Within each region, each operator’s offset obligation would be set in proportion to its share of regional traffic.  This would ensure no discrimination on routes within each region. And the system would be updated regularly to take into account changes in regional growth and shifts in airline market share.

Whether such an approach could help countries reach agreement remains to be seen.

Measuring emissions

Nations will need to agree on transparent rules for measuring and reporting the emissions of all flights covered by the MBM. Such rules need not be onerous; airlines already measure fuel burn for economic and safety reasons.

So what kinds of emissions units can airlines use?  ICAO is an aviation body, not an emissions body. So it is unlikely ICAO will establish its own out-of-sector emission reduction programmes. But ICAO could adopt criteria that emissions unit programmes would need to meet to provide emissions units to market mechanisms.

To ensure a level flying field, those criteria would need to be mandatory. And steps must be taken to ensure that the emissions units haven’t already been claimed toward meeting a country’s emissions limitation obligations under other commitments, for example Paris.

Transparency

Full and transparent review of the programme every three to five years will be essential to ensure that it is operating effectively, and over time to ratchet the cap down in line with the Paris Agreement.

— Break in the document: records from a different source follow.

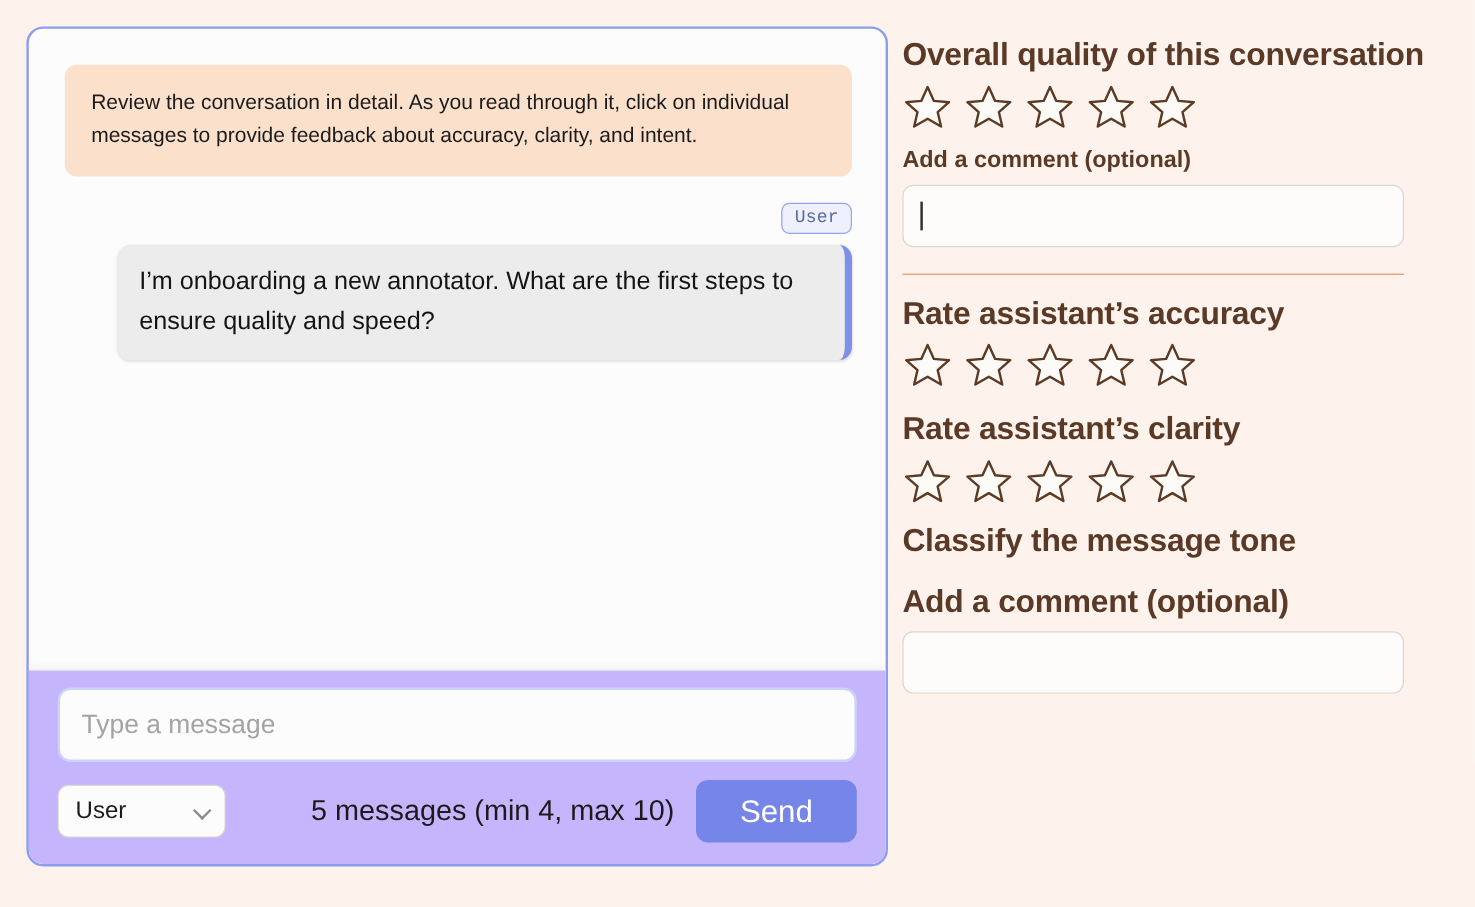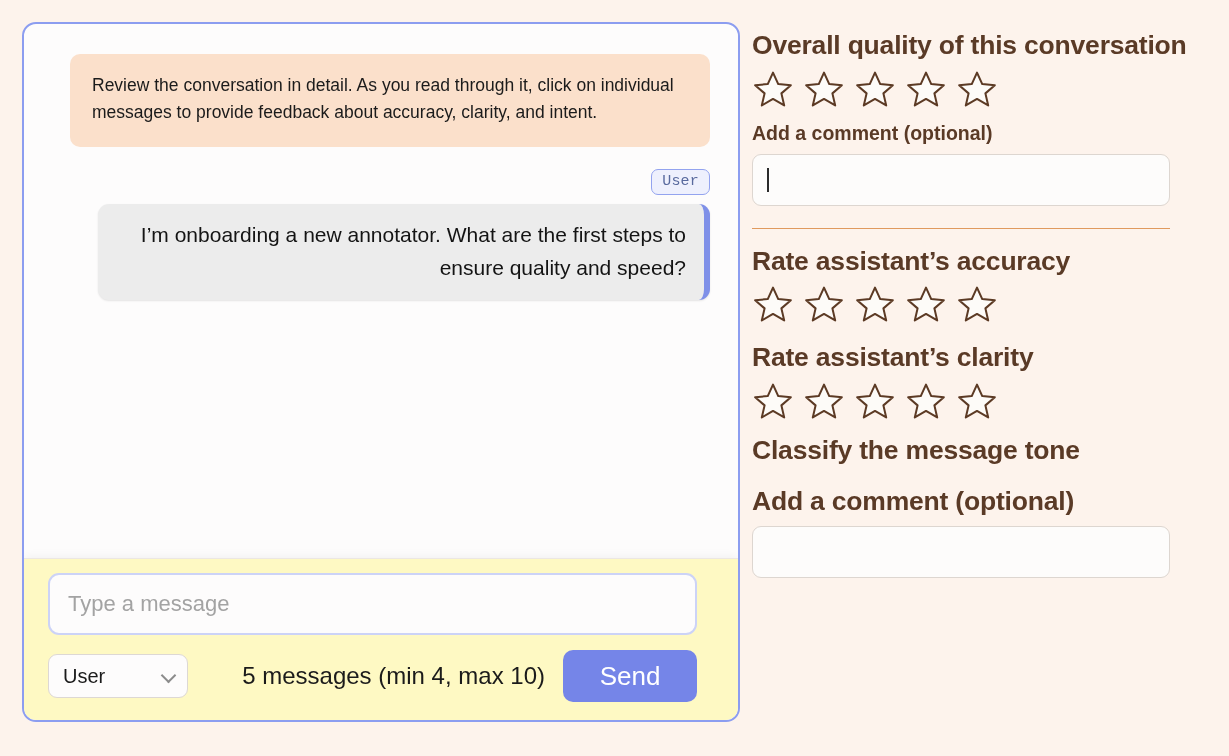"Review the conversation in detail." .chat-scroll { margin-left: 16px -> none }
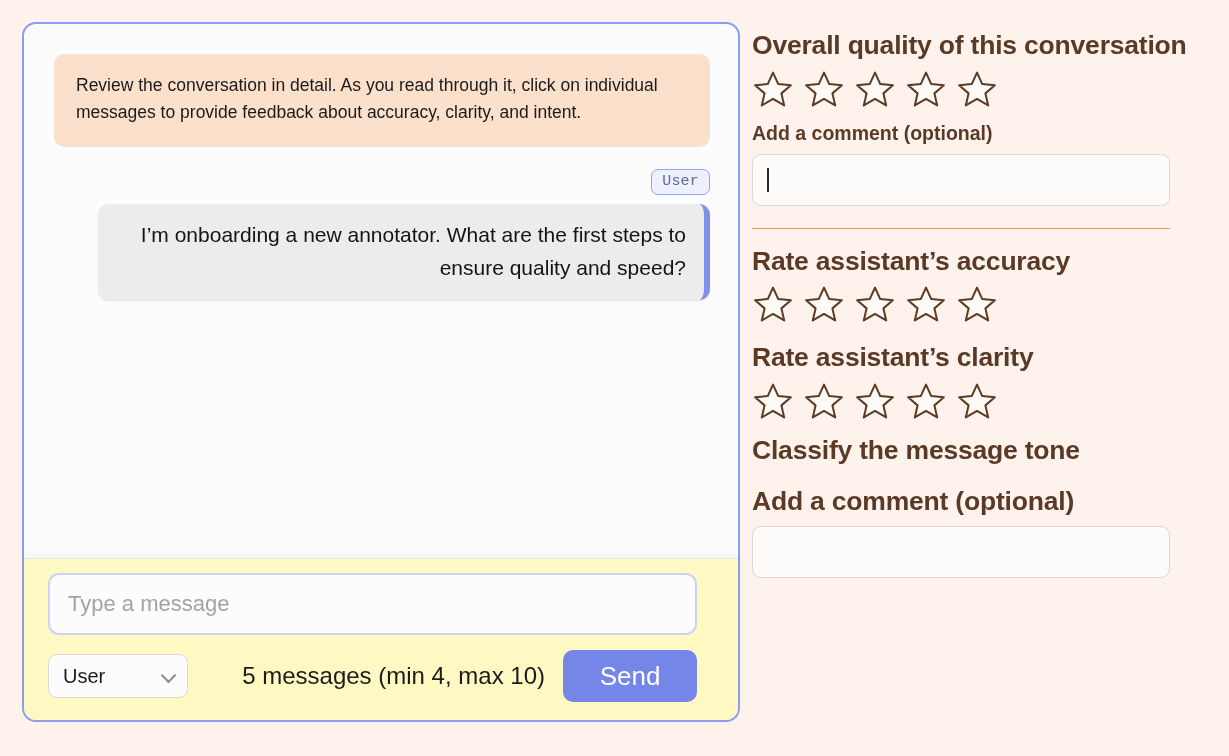"I’m onboarding a new annotator." .bubble-row { text-align: right -> none }
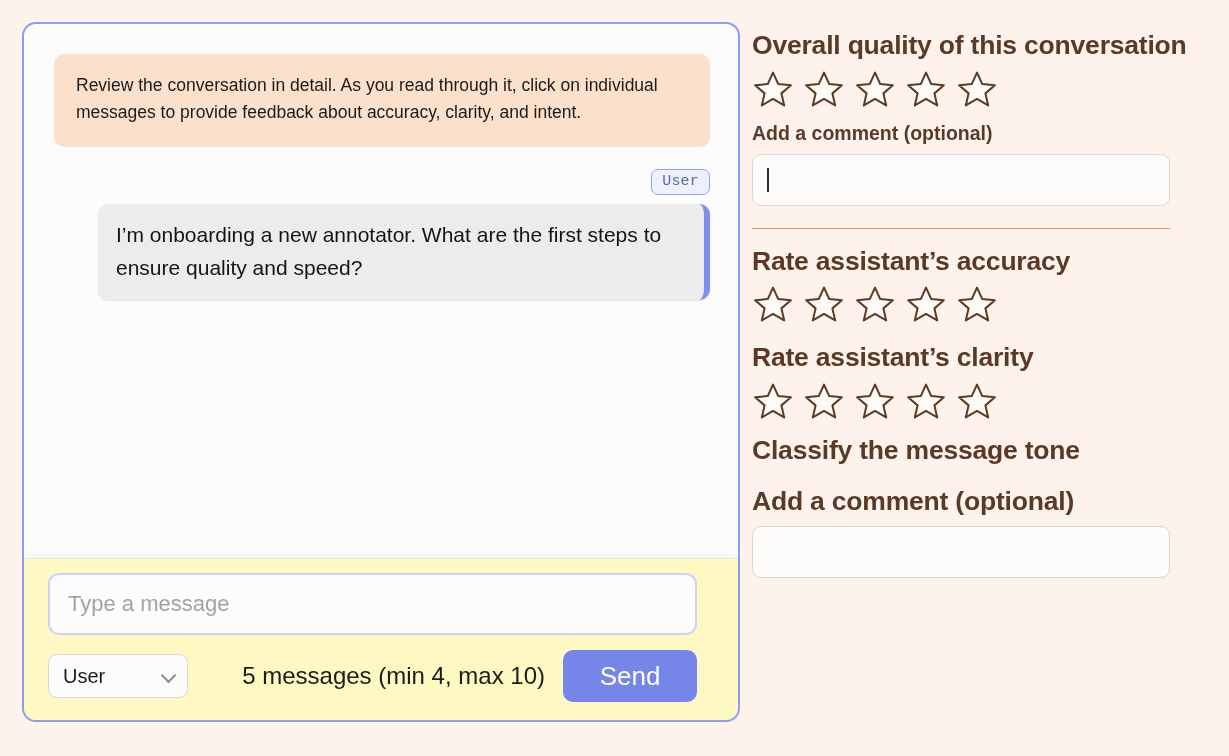"Type a message" .composer { background: #fef9c3 -> #c4b5fd; padding: 14px 41px 18px 24px -> 14px 24px 18px 24px }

Taken together, the “big five” make the MBM a tall order for ICAO. The UN’s aviation arm has managed to develop some 10,000 standards over the years – but the MBM is shaping up to be one of its biggest challenges. Whether it will meet this challenge is not clear. But what is apparent is that the aviation industry’s licence to grow depends on how it deals with its carbon footprint. And that puts the spotlight on ICAO and its 2016 assembly to achieve the real deal in a transparent manner.